[None][fix] Mitigate test timeout issues (#9445)

Shixiaowei02 · web-flow · commit 60786574db6c · 2025-11-25T20:17:54.000+08:00
Signed-off-by: Shixiaowei02 &lt;39303645+Shixiaowei02@users.noreply.github.com&gt;
diff --git a/tests/integration/defs/accuracy/test_disaggregated_serving.py b/tests/integration/defs/accuracy/test_disaggregated_serving.py
@@ -146,6 +146,7 @@ def launch_disaggregated_llm(
 
     for i, port in enumerate(ctx_ports):
         env_ctx = os.environ.copy()
+        env_ctx["TRTLLM_USE_UCX_KVCACHE"] = "1"
         gpu_range = range(current_gpu_offset,
                           current_gpu_offset + ctx_total_gpus)
         env_ctx["CUDA_VISIBLE_DEVICES"] = ",".join(map(str, gpu_range))
@@ -166,6 +167,7 @@ def launch_disaggregated_llm(
 
     for i, port in enumerate(gen_ports):
         env_gen = os.environ.copy()
+        env_ctx["TRTLLM_USE_UCX_KVCACHE"] = "1"
         gpu_range = range(current_gpu_offset,
                           current_gpu_offset + gen_total_gpus)
         env_gen["CUDA_VISIBLE_DEVICES"] = ",".join(map(str, gpu_range))

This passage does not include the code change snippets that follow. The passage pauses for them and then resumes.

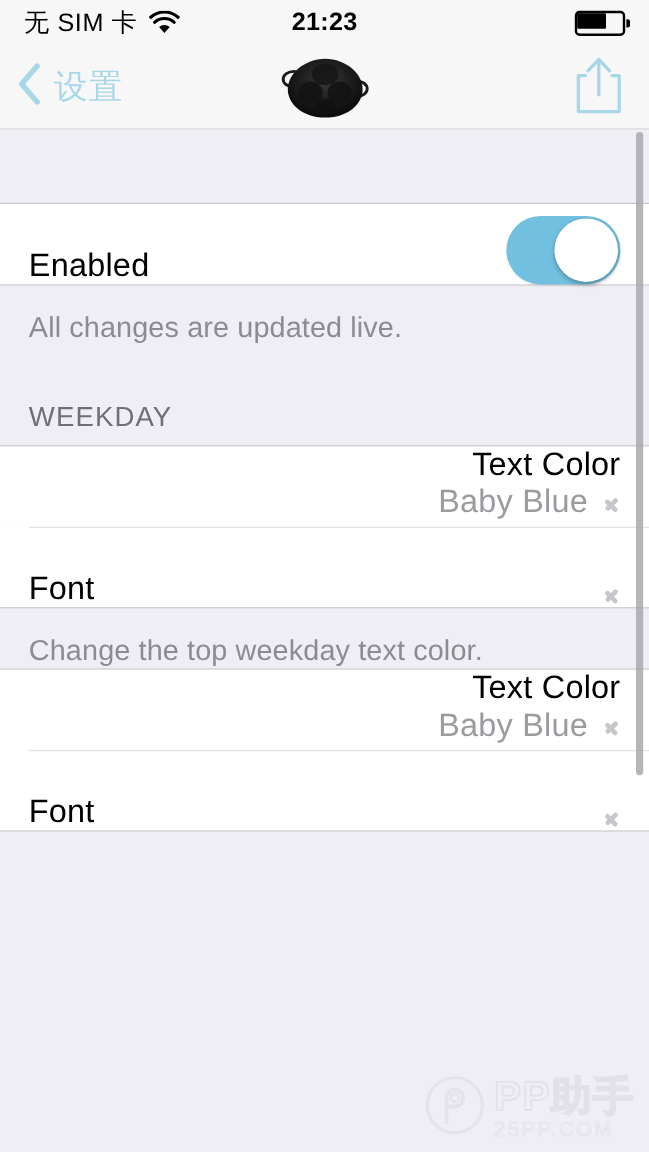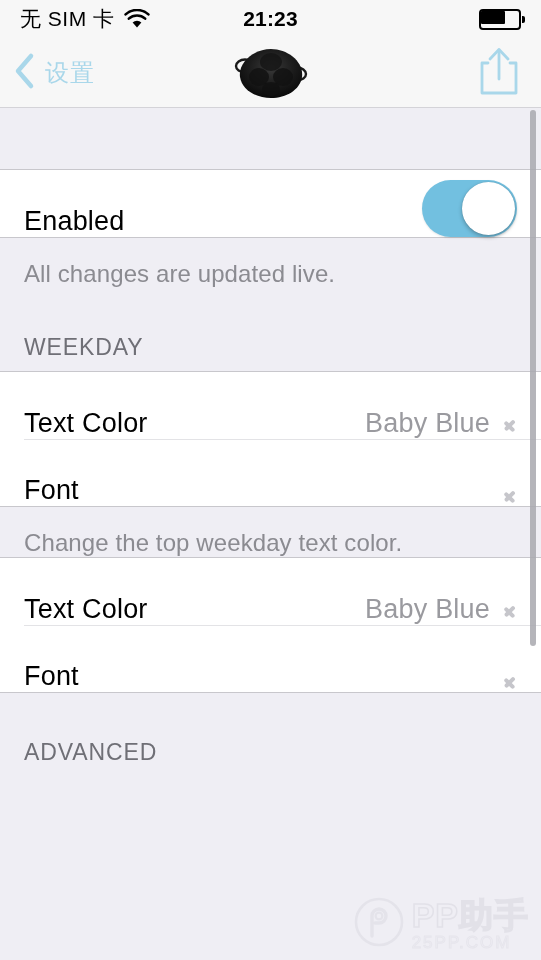"设置" .nav-back-label { font-size: 24px -> 28px }
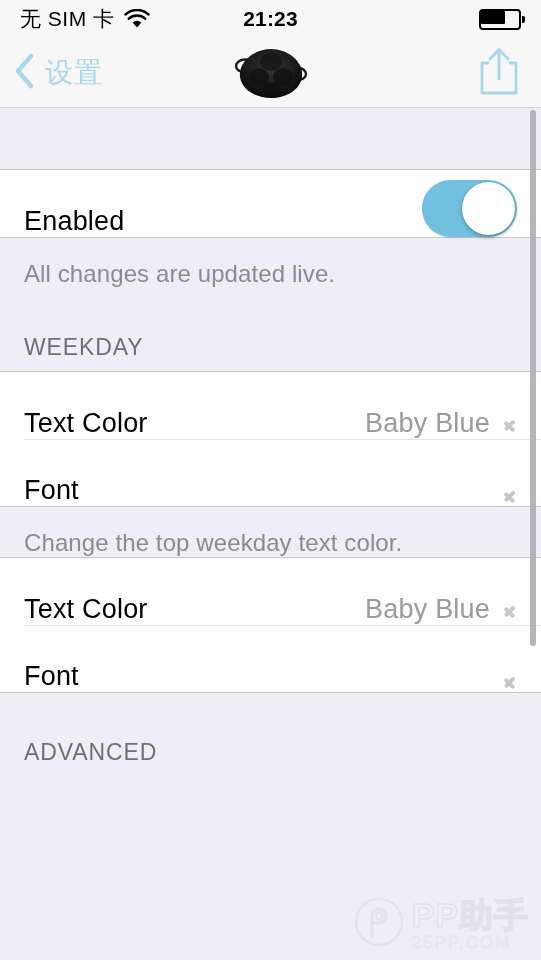"Text Color" .group-top { flex-direction: none -> column }
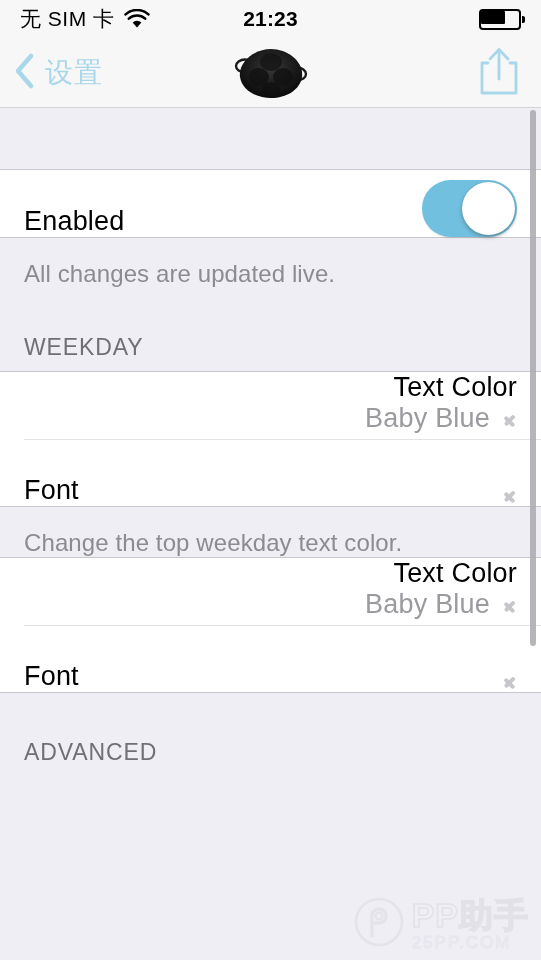"ADVANCED" div.section-header { html: <div>ADVANCED</div> -> none }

@@ -1103,15 +1105,12 @@ def test_chunked_prefill(self):
             },
             "enable_chunked_prefill": True,
             "max_num_tokens": 256,
-            "max_batch_size":
-            1,  # max_batch_size=1 will stabilize the accuracy test result at a cost of speed
         }
         gen_server_config = {
             "cuda_graph_config": None,
             "cache_transceiver_config": {
                 "backend": "DEFAULT"
-            },
-            "max_batch_size": 1,
+            }
         }
         disaggregated_server_config = {
             "hostname": "localhost",